LISTED RECORDS
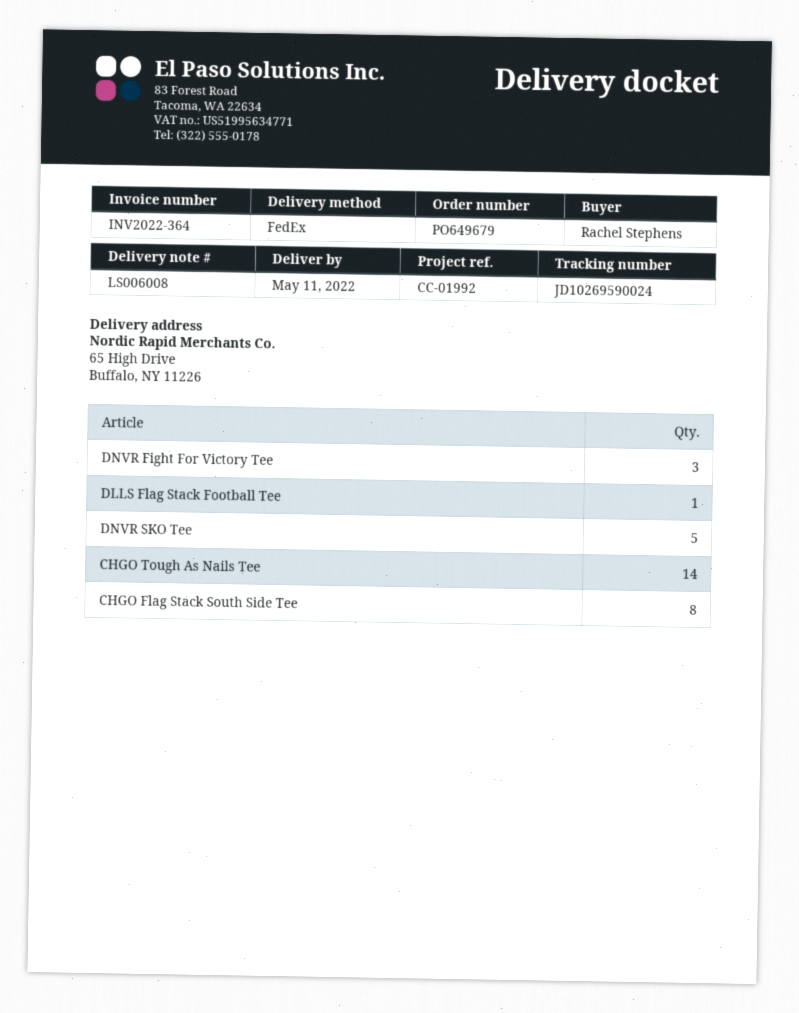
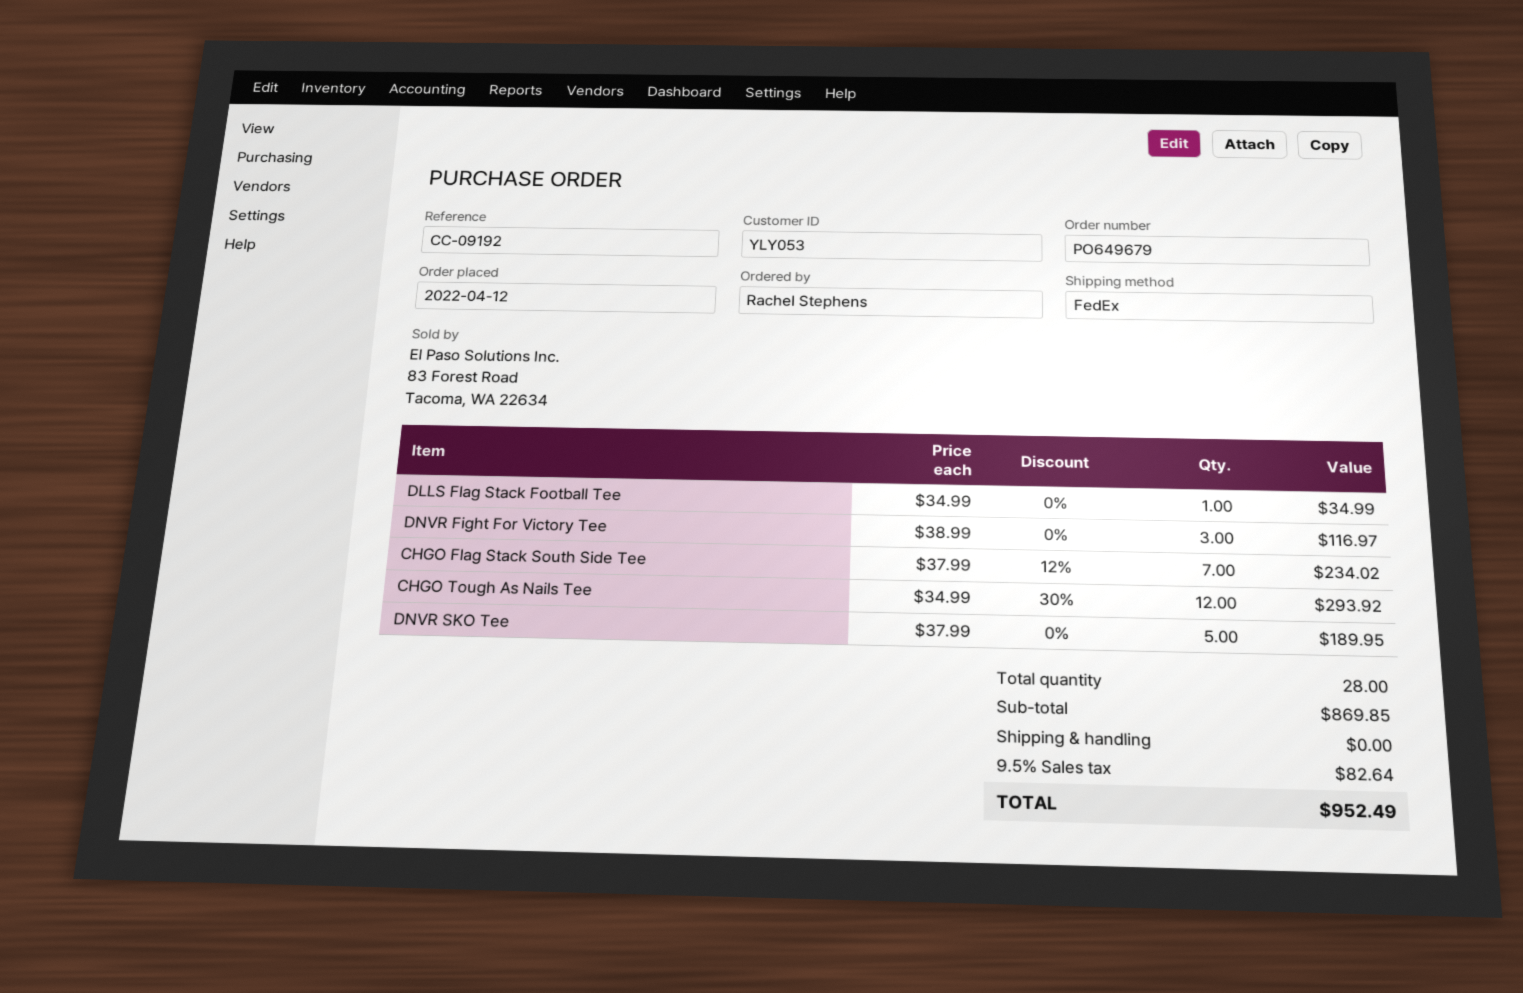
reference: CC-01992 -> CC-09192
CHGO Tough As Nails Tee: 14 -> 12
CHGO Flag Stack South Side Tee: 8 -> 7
--
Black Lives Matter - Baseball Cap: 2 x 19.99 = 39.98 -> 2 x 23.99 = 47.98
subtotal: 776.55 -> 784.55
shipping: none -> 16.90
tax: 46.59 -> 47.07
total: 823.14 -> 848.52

WHAT YOU NEED TO DO
The lines above from the one containing "CHGO Tough As Nails Tee: 14 -> 12" through the one containing "CHGO Flag Stack South Side Tee: 8 -> 7" are to be set down exactly, and no others.

TASK RESULT
CHGO Tough As Nails Tee: 14 -> 12
CHGO Flag Stack South Side Tee: 8 -> 7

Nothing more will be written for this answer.